# Evolutionary Computation - Assignment 10: Own Method
Bartosz Stachowiak 148259<br>
Andrzej Kajdasz 148273

## 1. Problem Statement

There are columns of integers representing nodes. Each row corresponds to a node and contains its x and y coordinates in a plane, as well as a cost associated with the node. There were 4 such data sets each consisting of 200 rows (each representing a single node).

Problem to solve is to choose precisely 50% of the nodes (rounding up if there is an odd number of nodes) and create a Hamiltonian cycle (a closed path) using this subset of nodes. The goal is to minimize the combined total length of the path and the total cost of the selected nodes.

To calculate the distances between nodes, the Euclidean distance formula was used and then round the results to the nearest integer. As suggested, the distances between the nodes were calculated after loading the data and placed in a matrix, so that during the subsequent evaluation of the problem, it was only necessary to read these values which reduced the cost of the operation of the algorithm.
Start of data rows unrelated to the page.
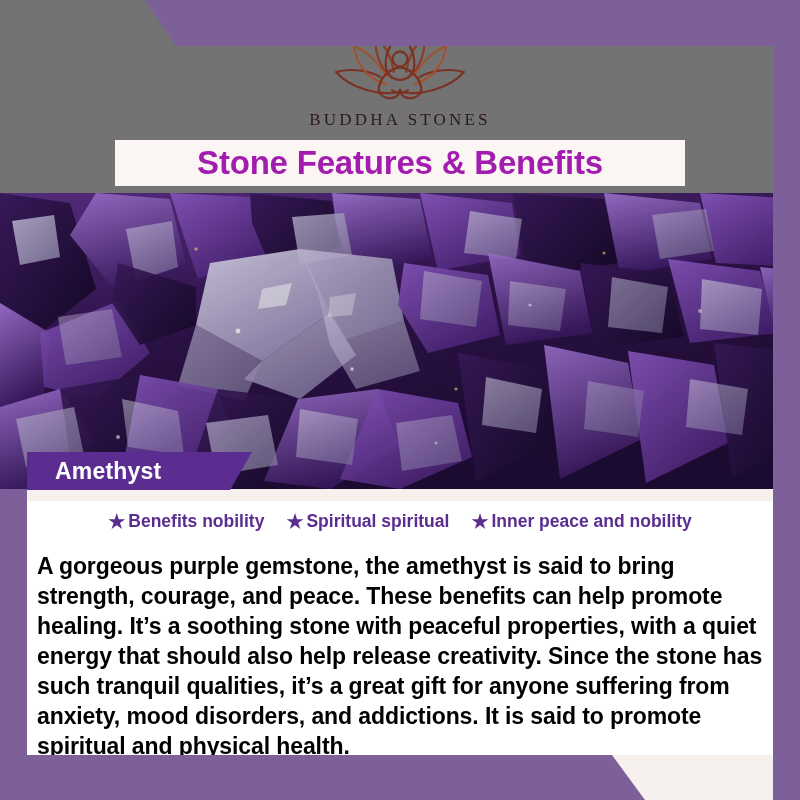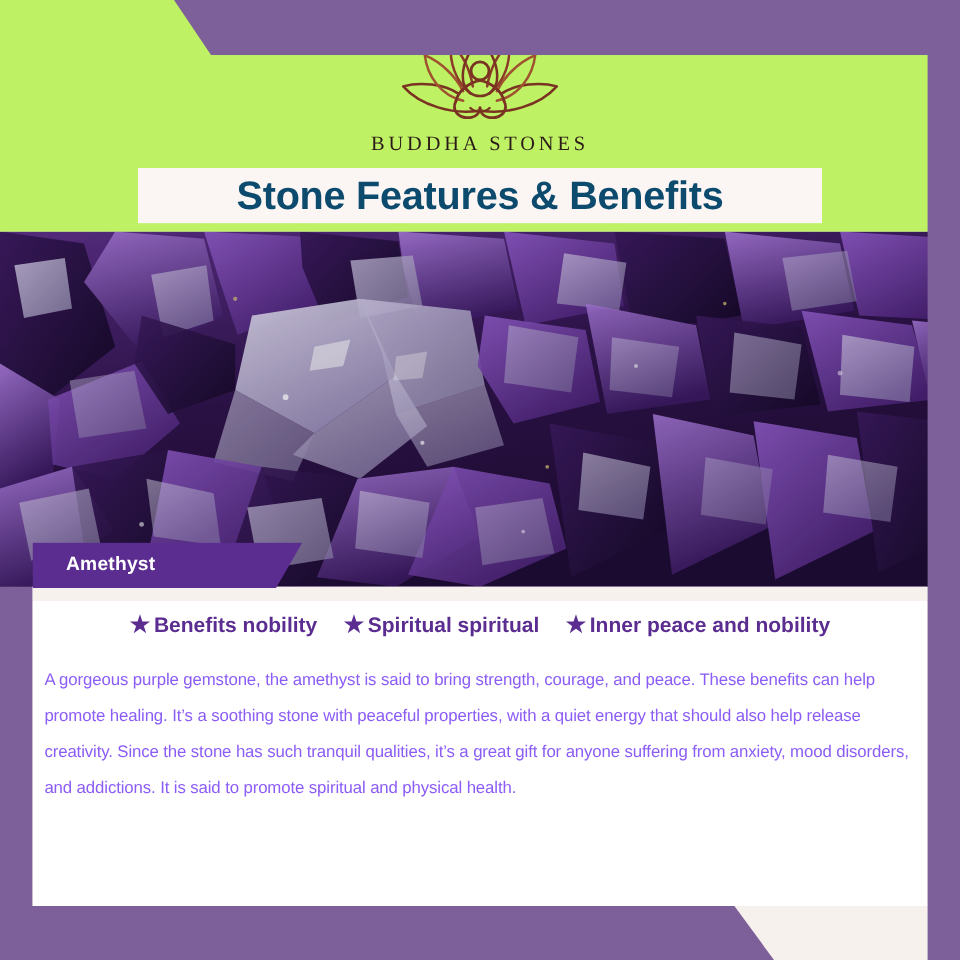--- a/index.html
+++ b/index.html
@@ -43,7 +43,7 @@
   
   .header{
     position:absolute;top:0;left:0;width:800px;height:193px;
-    background:#bef264;z-index:2;
+    background:#737373;z-index:2;
   }
   .logo-wrap{
     position:absolute;top:22px;left:0;width:800px;

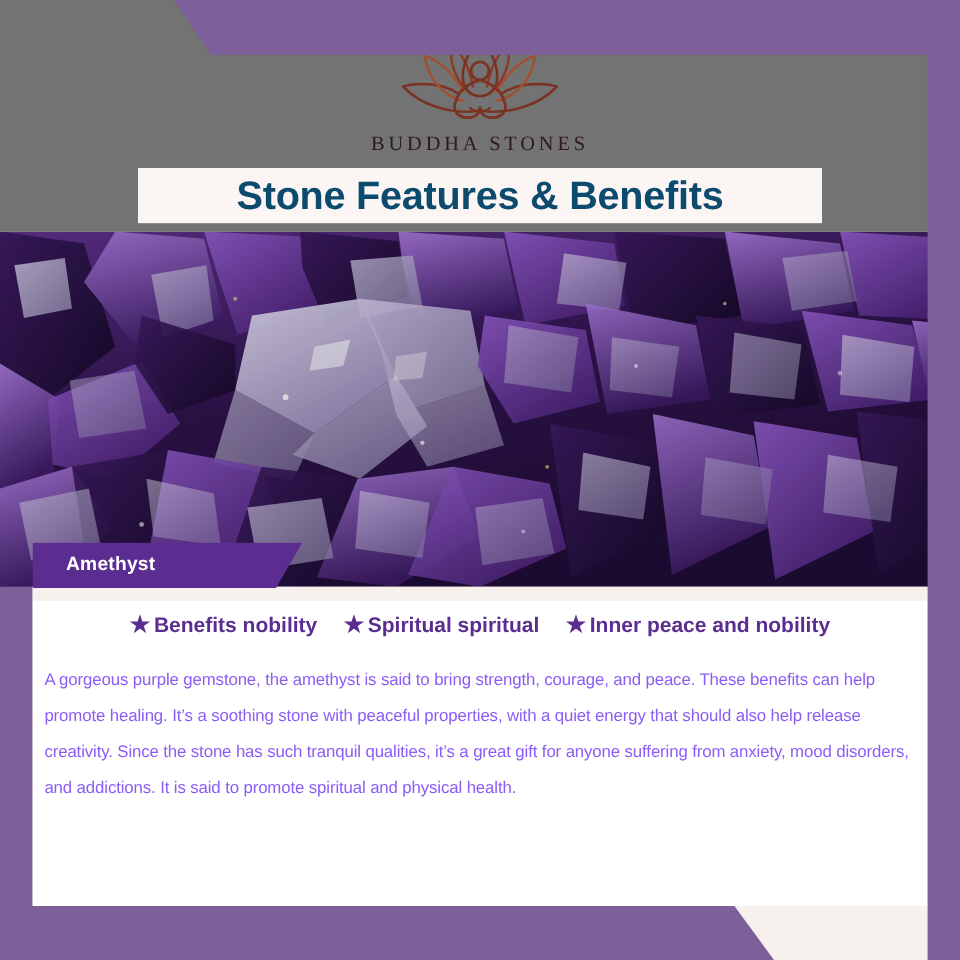--- a/index.html
+++ b/index.html
@@ -65,7 +65,7 @@
   .title-bar h1{
     margin:0;
     font-size:33px;font-weight:bold;
-    color:#0c4a6e;
+    color:#a21caf;
     letter-spacing:-0.2px;
     font-family:"Liberation Sans", sans-serif;
   }

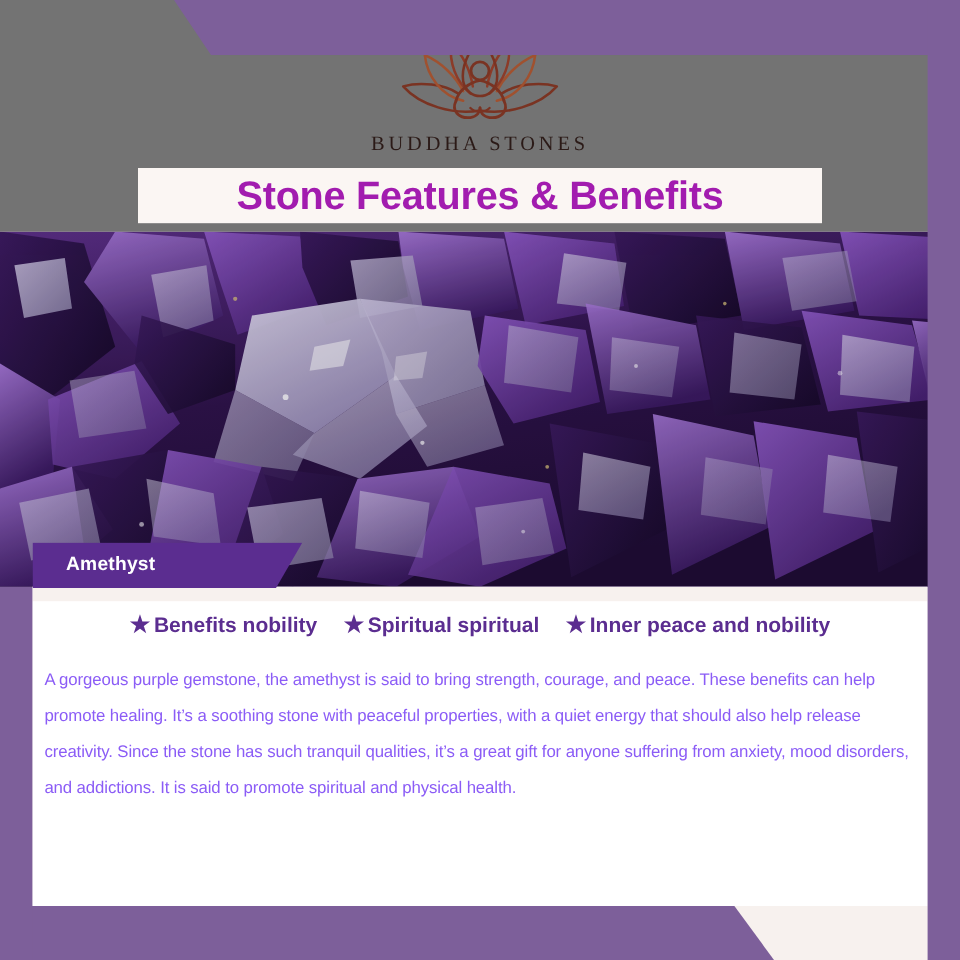--- a/index.html
+++ b/index.html
@@ -89,7 +89,7 @@
   }
   .ribbon span{
     padding-left:28px;
-    color:#ffffff;font-size:16px;font-weight:bold;
+    color:#ffffff;font-size:23px;font-weight:bold;
     letter-spacing:0.2px;
   }
 

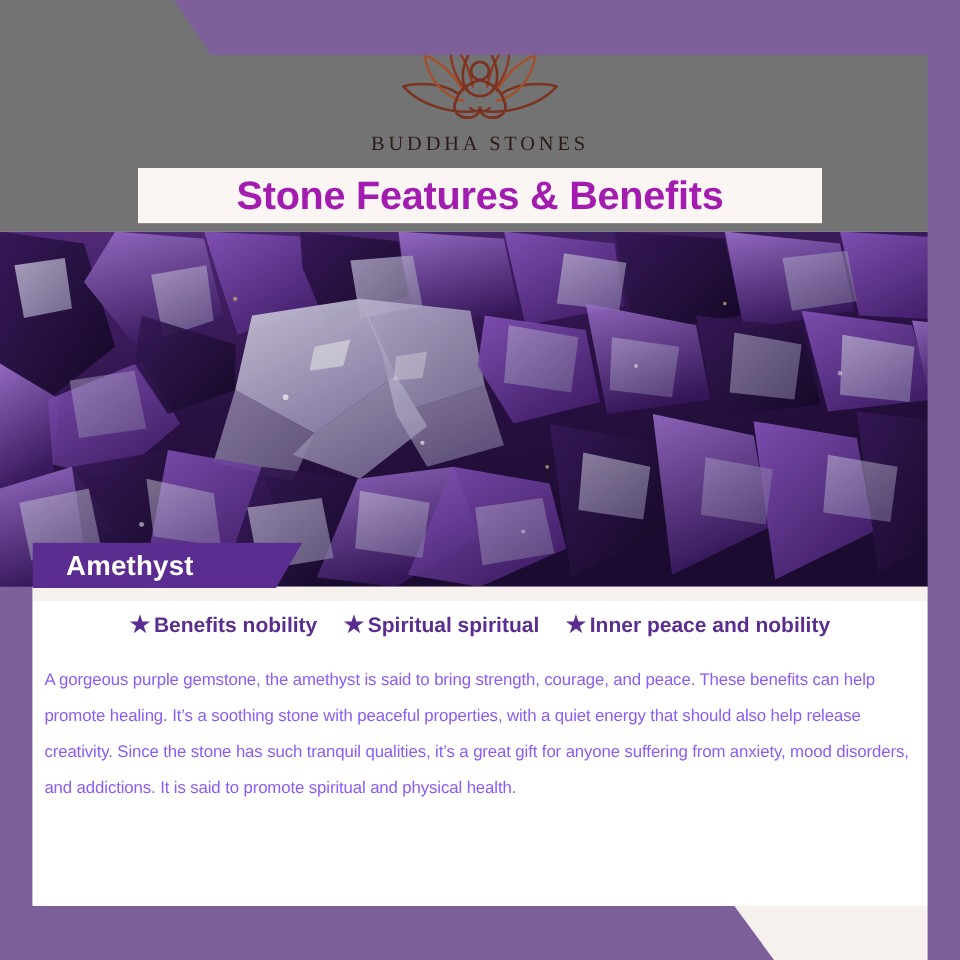--- a/index.html
+++ b/index.html
@@ -117,8 +117,8 @@
   }
   .paragraph{
     position:absolute;left:10px;top:62px;width:730px;
-    font-size:14px;line-height:30px;color:#8b5cf6;
-    font-weight:400;
+    font-size:23px;line-height:30px;color:#000000;
+    font-weight:700;
     letter-spacing:-0.1px;
   }
 </style>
As the algorith for the problem, we improved upon the Genetic Local Search from the previous assignment and tested the improved version on elite size varying between 5 and 50 instances.

## 2. Adjustments to the Algorithm

### 2.1. Motivation behind the changes

Looking back at our results from the previous assignments, we noticed that one glarring issue that might have been the cause of the poor performance of our algorithm was the low number of iterations made by the GLS - the best results were obtained by the GLS with lowest population size (5), which coincidentally, had the highest number of iterations.
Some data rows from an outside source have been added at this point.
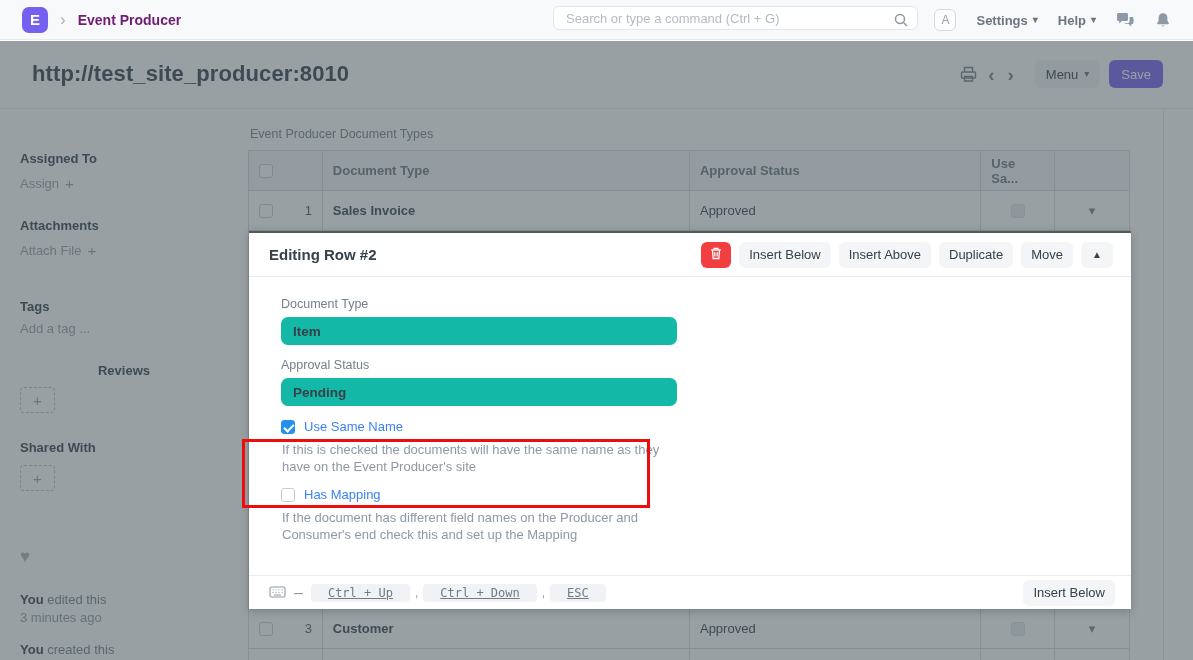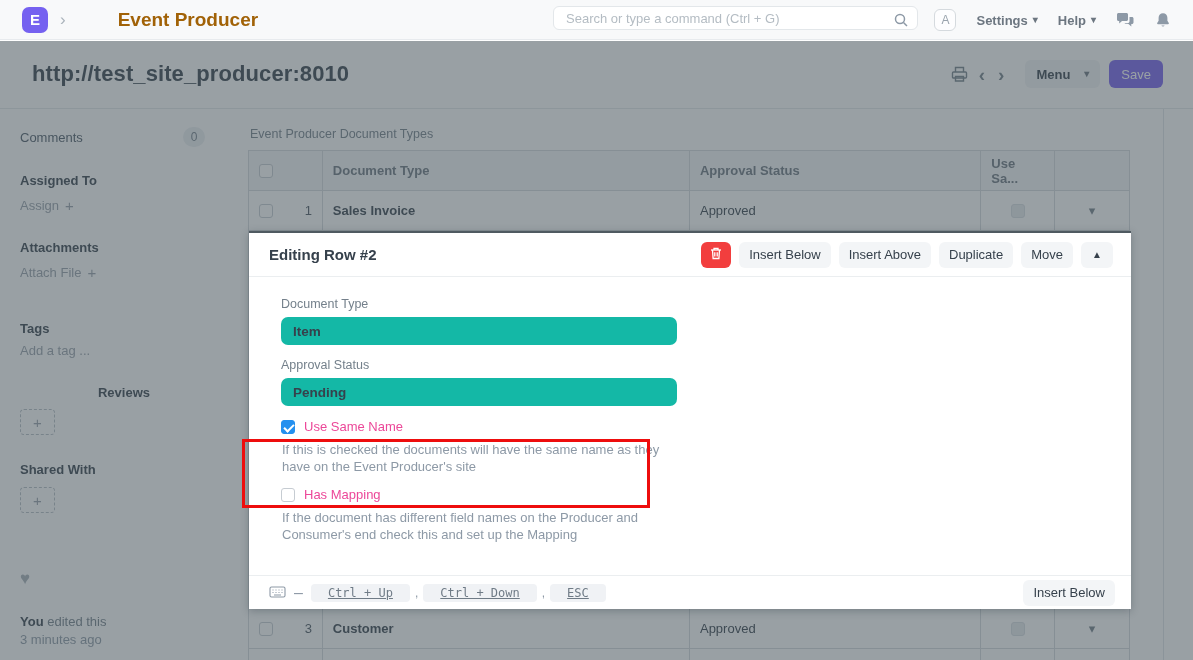--- a/index.html
+++ b/index.html
@@ -13,7 +13,7 @@
   .logo{width:26px;height:26px;border-radius:7px;background:#7561f0;color:#fff;
     display:flex;align-items:center;justify-content:center;font-size:15px;font-weight:700;cursor:pointer;}
   .crumb-sep{color:#aab3bb;font-size:17px;line-height:1;}
-  .crumb{color:#a16207;font-size:19px;font-weight:700;cursor:pointer;margin-left:40px;}
+  .crumb{color:#701a75;font-size:14px;font-weight:700;cursor:pointer;}
   .nav-search{position:absolute;left:553px;top:6px;width:365px;height:24px;}
   .nav-search input{width:100%;height:100%;border:1px solid #e3e7ea;background:#fff;border-radius:6px;
     padding:0 30px 0 12px;font-size:13px;color:#36414c;outline:none;}

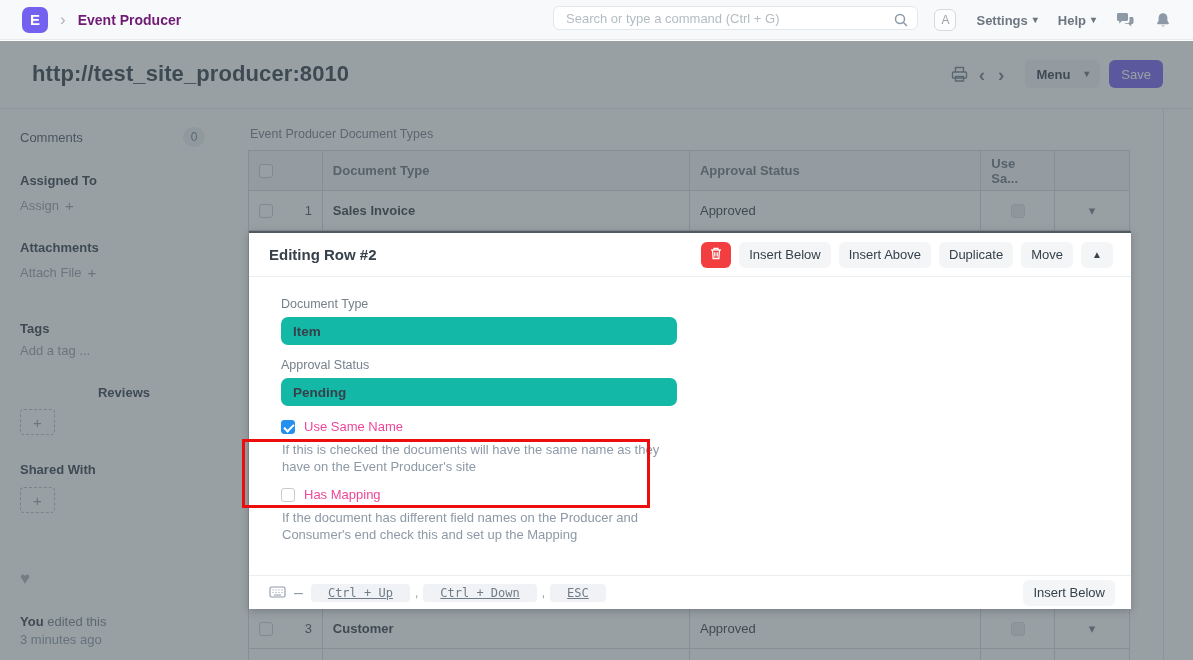--- a/index.html
+++ b/index.html
@@ -35,7 +35,7 @@
   .angle{font-size:19px;color:#74808b;font-weight:700;cursor:pointer;line-height:1;padding:0 2px;}
   .btn{border:none;border-radius:6px;font-size:13px;cursor:pointer;display:inline-flex;align-items:center;justify-content:center;}
   .btn-default{background:#f1f3f5;color:#36414c;height:28px;padding:0 11px;font-weight:500;}
-  .btn-menu{margin-left:10px;gap:14px;font-weight:bold;}
+  .btn-menu{margin-left:10px;gap:6px;}
   .btn-primary{background:#7561f0;color:#fff;height:28px;padding:0 12px;font-weight:500;}
 
   

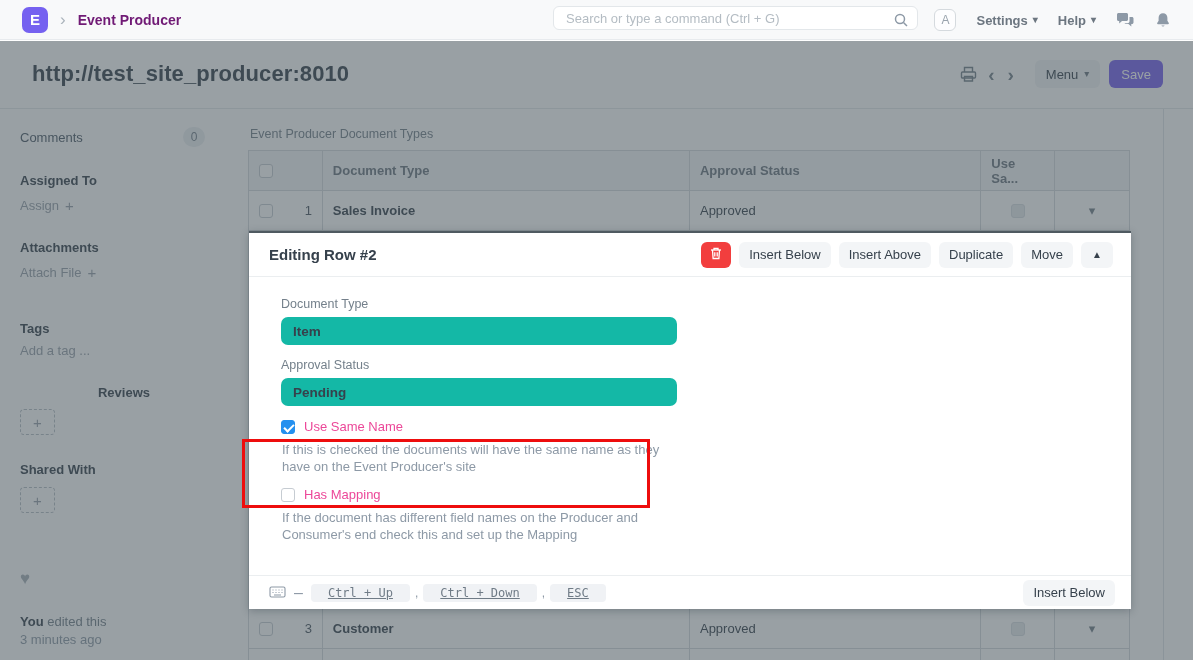--- a/index.html
+++ b/index.html
@@ -181,10 +181,6 @@
   </header>
 
   <aside class="sidebar">
-    <div class="sb-row" style="margin-top:2px;">
-      <span class="sb-plain">Comments</span>
-      <span class="badge">0</span>
-    </div>
     <div class="sb-head" style="margin-top:26px;">Assigned To</div>
     <div style="margin-top:9px;">
       <span class="sb-link">

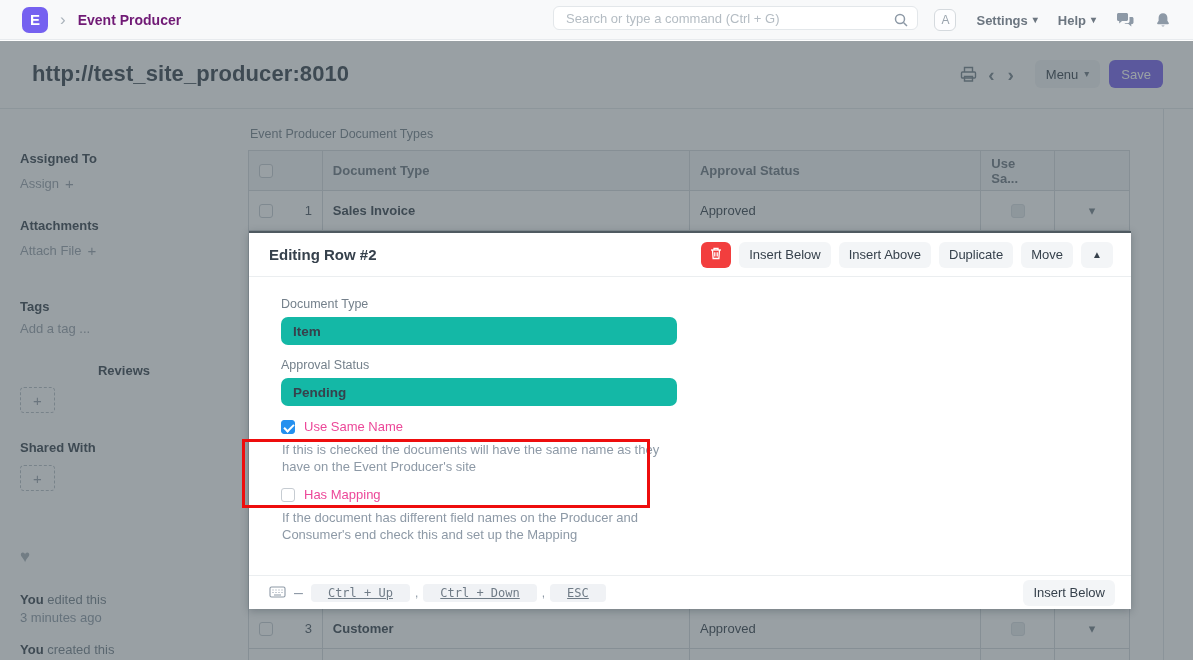--- a/index.html
+++ b/index.html
@@ -93,7 +93,7 @@
   .fld-box{width:396px;height:28px;background:#14b8a6;border-radius:7px;display:flex;align-items:center;
     padding:0 12px;font-size:13.5px;font-weight:700;color:#36414c;margin-bottom:13px;cursor:text;}
   .chk-row{display:flex;align-items:center;gap:9px;margin-top:4px;}
-  .chk-label{font-size:13px;color:#ec4899;}
+  .chk-label{font-size:13px;color:#3b82f6;}
   .chk-desc{font-size:13px;color:#8d99a6;line-height:1.32;width:398px;margin:7px 0 12px 1px;}
   .hl-box{position:absolute;left:-7px;top:162px;width:408px;height:69px;border:3px solid #ee0d0d;
     pointer-events:none;}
We hypothesized that improving the time-efficiency of the algorithm and increasing the number of iterations will lead to better results.

The algorithm had two places where it could be improved in this regard:
- initialization of the population
- recombination operator

Testing various optimisations for the initialization of the population, such as:
- simplification of the generation of created instances using GreedyCycleSearch directly instead of using Local Search on randomly generated instances,
- loosening the requirement on uniqueness of the generated instances,

we arrived at the conclusion that the setup used originally in the previous assignments was the best.

Looking at the recombination operator, we noticed that our original approach (finding longest common subsequences and filling the rest of the path with the remaining nodes) was quite complex and took a lot of time. We speculated that simplification of the operator could lead to better results.

After testing various different variations, the most efficient consisted of simply iterating over the 100 indices of a solution, and at every index, choosing the node with lower weight from the two parents. If the selected node was already present in the solution, we skipped it and moved on to the next index. Finally the solution was filled out using GreedyCycleSearch.

### 2.2 Pseudocode of the new recombination operator

```
function recombine(parent_1, parent_2, nodes, distances):
    child = []
    for i in range(100):
        first_parent_node = parent_1[i]
        second_parent_node = parent_2[i]
        
        selected_node = first_parent_node
        if nodes[selected_node].weight > nodes[second_parent_node].weight:
            selected_node = second_parent_node
        
        if selected_node not in child:
            child.append(selected_node)
    
    solver = GreedyCycleSearch(nodes, distances)
    child = solver.solve(child)
    return child
```

### 2.3. Fixing the bug in evaluation scripts

When generating computational results for the EC assignments, we used powershell scripts that called the compiled c++ program with various parameters. The scripts were written in a way that they would run the program for a given set of parameters and then save the results to a file.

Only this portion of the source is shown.